Search and Big Data have gone together for a long time now. As early as 2009 we researched Hadoop for a large publishing customer. In 2011, we started seeing search over log files as a use case. 

Search Technologies has been officially involved with Big Data since 2008, when we took over responsibility for a massive recommendations engine at a large cable company. That system currently processes more than four billion clicks every day. Originally a Python-based Map/Reduce system, we migrated it to Hadoop, and put it into production in 2010. 

And so, I’ve been researching Big Data and (especially) its implications for search for at least seven years now. But I’ve never felt like I had my arms around the topic well enough to write a “Search Chronicles” entry about it. 

Until now. 

Previously, search for Big Data had always felt (to me) like a sideshow. It was a way to provide a quick interactive search over log file data. Since log files had little (if any) full text content, it was just a curiosity for me.

It took three realizations to change my views on this subject.

Realization #1: It is time for search systems to maintain a (refined) copy of the data

I’m an old-timer. Seriously. I’ve been writing software since 1978.

And like my depression-era parents, I’ve had a hard time letting go of some early biases, such as an over emphasis on efficient use of hardware and disk space. I can remember working as an engineer in Westinghouse, and marveling over the massive “1 gigabyte” disk drive for our Apollo workstations (it was the size of a washing machine). It is these experiences which lead to biases which must be unlearned over and over again. 

Ever since starting my own search engine company in 1989 (my first search engine ran off a floppy disk in 640K of RAM on a Windows PC), the search engine has always been “just an index.” “We don’t make a copy of your data,” I would say, confidently to my customers. “We are just an index. The original data stays in your source system.” 

But now that has to change. And, if we accept that a copy of the data is inside the search system (note that I am deliberately saying “search system” here, to encompass the infrastructure around the search engine, as well as the engine itself), we open up search to a much wider range of possibilities, including:

  • Fast, bulk re-processing and re-indexing, which means ...
Many search systems today take days, weeks, or even months to re-process and re-index all the data. This is because data needs to be re-acquired from the original content sources. Having a copy of this data in the search system enables fast re-processing and re-indexing, reducing these times to mere minutes or hours.
  • ... that indexing is much more powerful ...
“If we did that, we’d be re-indexing all the time.” 

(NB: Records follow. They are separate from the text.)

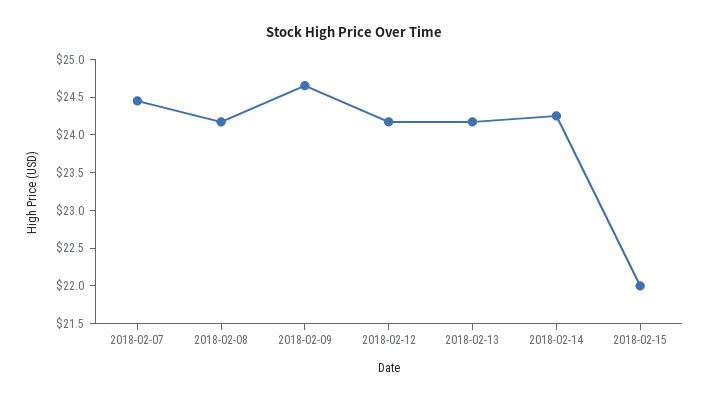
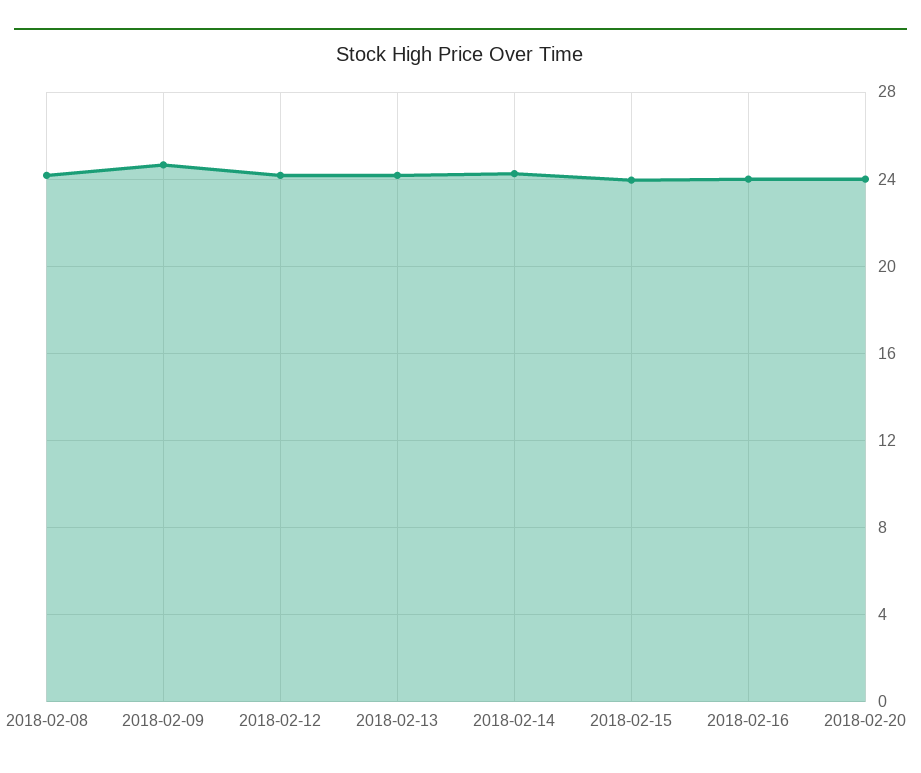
2018-02-07: 24.5 -> none
2018-02-15: 22 -> 24
2018-02-16: none -> 24
2018-02-20: none -> 24

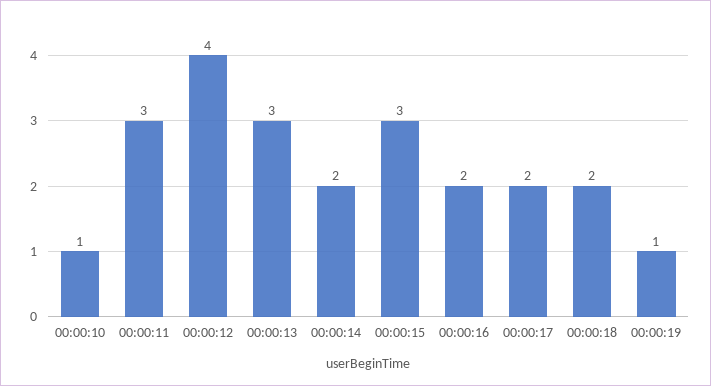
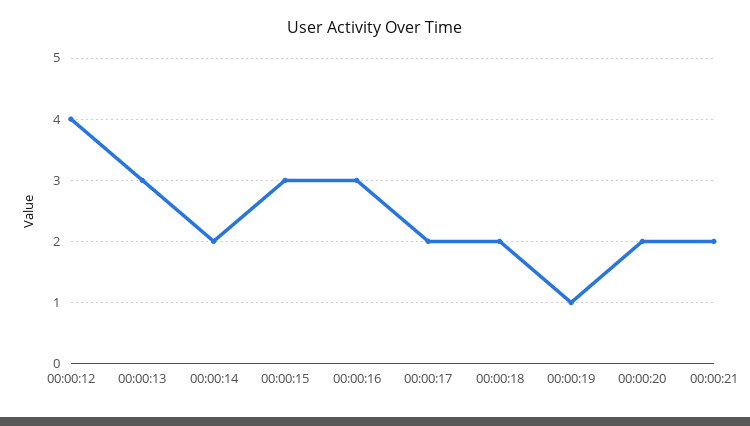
00:00:10: 1 -> none
00:00:11: 3 -> none
00:00:16: 2 -> 3
00:00:20: none -> 2
00:00:21: none -> 2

This statement occurs frequently when discussing search engine architectures. But what if re-indexing and re-processing is no big deal? What if we re-indexed everything all the time, just because we can? 

Such systems begin to shift the nature of the algorithms that we can reasonably expect a search system to handle. For example, we can now handle exotic relevancy algorithms, and complex search security requirements at index time, rather than having to do all such computations at query time. This further expands the scope and power of the search system as a whole.
  • ... and agile, while ...
The faster we can index, the more our search system will be able to handle changes in content processing, content understanding, and the simple fixing of indexing bugs. It becomes agility personified. 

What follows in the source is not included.